If Republicans succeed in denying Mr. Haas and Mr. Bell the ability to serve, it will send a clear message to their successors that Republicans consider themselves to be above the law. In the future, any investigations of misconduct or enforcement actions taken by these Commissions will cause commission staffs to be subject to similar retribution. For the sake of clean and open government, I hope that there are some Republican Senators who will put the good of the state above party and join with Democrats in supporting the appointments.


Next Week in the Assembly
Here are a couple bills that will be on next week’s Assembly Agenda:

Assembly Bill 308
This bill will change the composition of the Council on Worker’s Compensation. Historically, Wisconsin has led the nation in the development of Worker’s Compensation law. In fact, the first Worker’s Compensation policy was written in Wausau, Wisconsin. One of the reasons our worker’s compensation system has been cost effective and met the needs of employers and injured workers has been due to the system that was put into place to make modifications to the law. Every legislative session, the Worker’s Compensation Advisory Council submits a bill to the legislature to make modifications to the law. The bill is the product of a process wherein representatives of business and labor gather information, and then meet to debate potential changes and ultimately develop a bill that can be supported by all parties.

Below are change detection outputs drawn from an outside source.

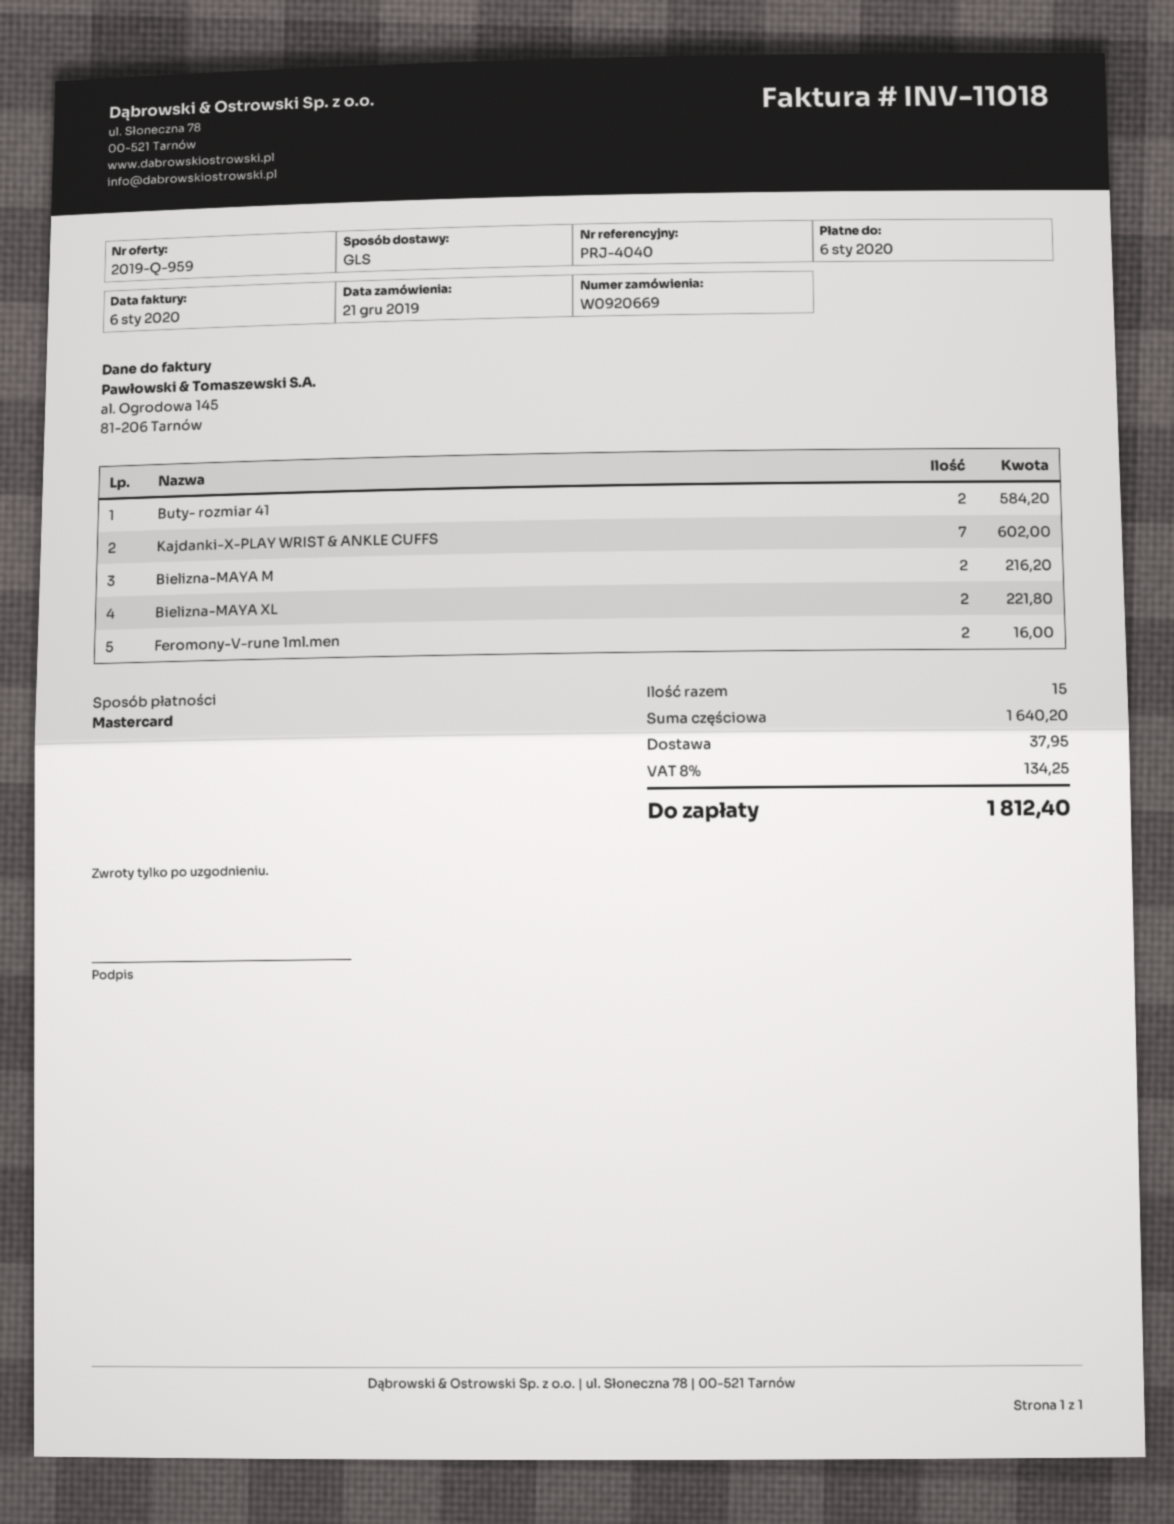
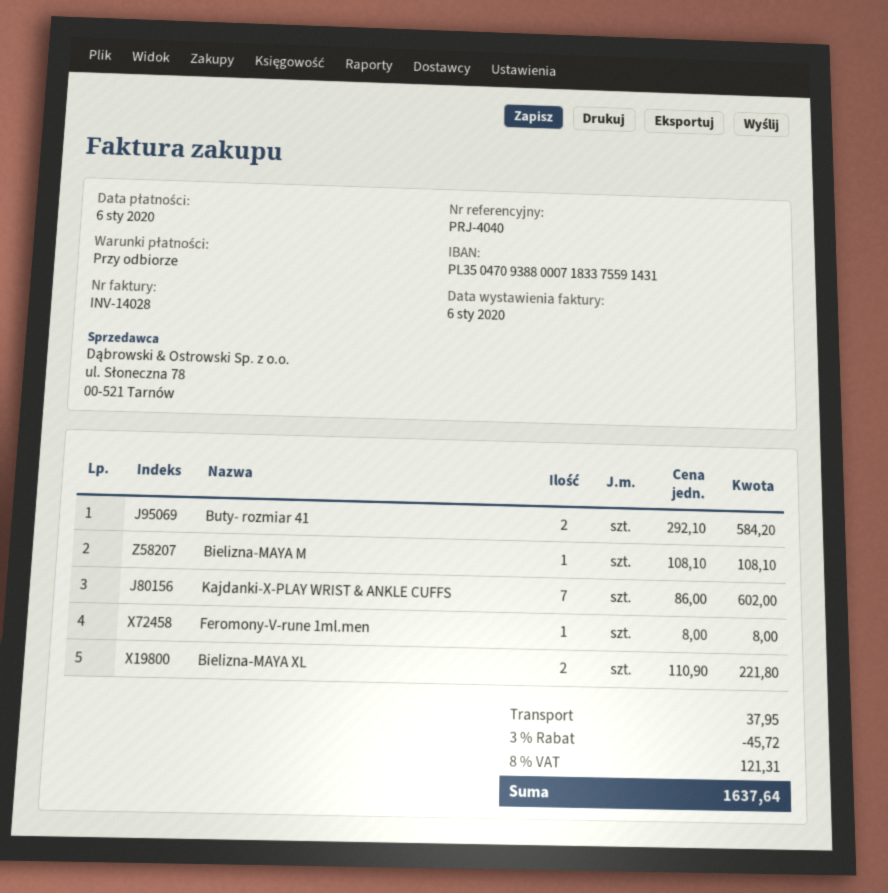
invoice number: INV-11018 -> INV-14028
Bielizna-MAYA M: 2 for 216.20 -> 1 for 108.10
Feromony-V-rune 1ml.men: 2 for 16.00 -> 1 for 8.00
discount: none -> 3% = 45.72
tax: 8% = 134.25 -> 8% = 121.31
total: 1812.40 -> 1637.64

Assembly Bill 308 undermines the ability of workers to be effectively represented by removing representatives of organized labor from the council. These representatives are able to develop the knowledge and expertise necessary to understand the complexities of the system and effectively negotiate on behalf of all workers in Wisconsin – union and non-union members alike.

Assembly Bill 771
This bill seeks to limit the ability of Madison and other municipalities to create, implement and enforce rental inspection ordinances. This legislation is being pushed by landlords and is specifically designed to prevent widespread inspections of rental properties. Under the bill, the power of municipalities to collect fines and fees for inspections is limited. The bill creates a system where inspections will be conducted after a complaint is received – opening the door for tenants to face retribution from landlords.

In neighborhoods throughout Madison and in other areas of Wisconsin, homeowners, renters and responsible landlords are working hard to improve and maintain properties and strengthen their communities. Passage of Assembly Bill 771 will undermine those efforts.

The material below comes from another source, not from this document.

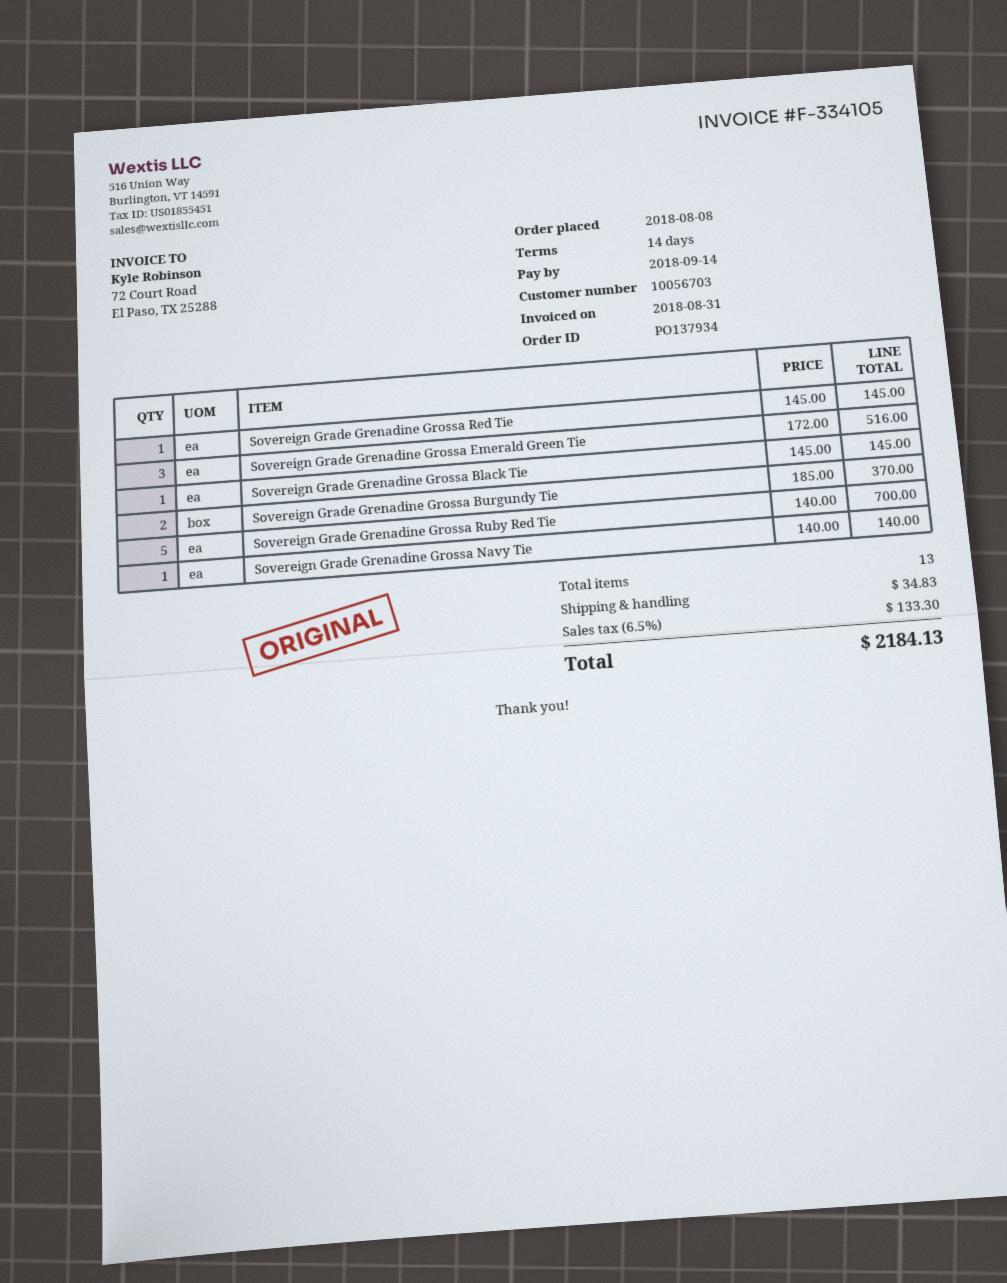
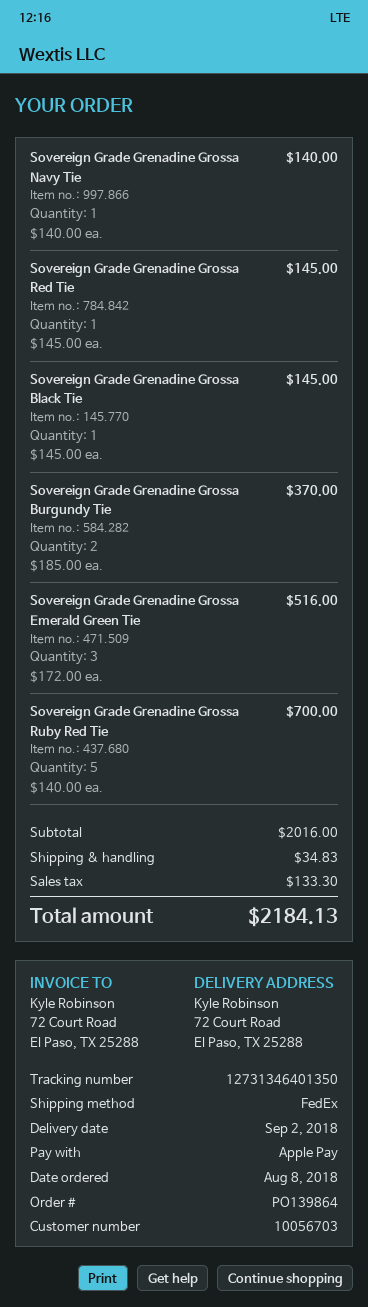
order number: PO137934 -> PO139864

Visit to Camp Createability
Yesterday, I had the privilege of touring Camp Createability, a video and entertainment program for individuals with Autism and other disabilities. Camp Createability is providing children, teen, and adults with Autism or other disabilities with individualized instruction and hands-on experience in the arts and entertainment field through summer camps, workshops, training and tutoring programs and a working studio for video and digital media. Participants learn foundational skills like cooperation, listening, taking direction, and negotiation all while being exposed to trades like animation, set design, script writing, acting, dancing, singing, prop/set building, wardrobe, make-up, budgeting, directing, filming and editing.

Camp Createability started in 2012 with only 12 individuals participating in their programs, now they are serving more than 60 individuals in our community. It was great to visit and see the incredible they are doing for individuals with disabilities in our community.


Fun Wisconsin Fact
In 1985, the State of Wisconsin designated the trilobite (Calymene celebra) as official state fossil. Calymene celebra were discovered in Wisconsin during the 1830s, and is a fossil commonly found in our region of the United States. Since first discovering trilobites, thousands have been discovered, many of them right here in Wisconsin.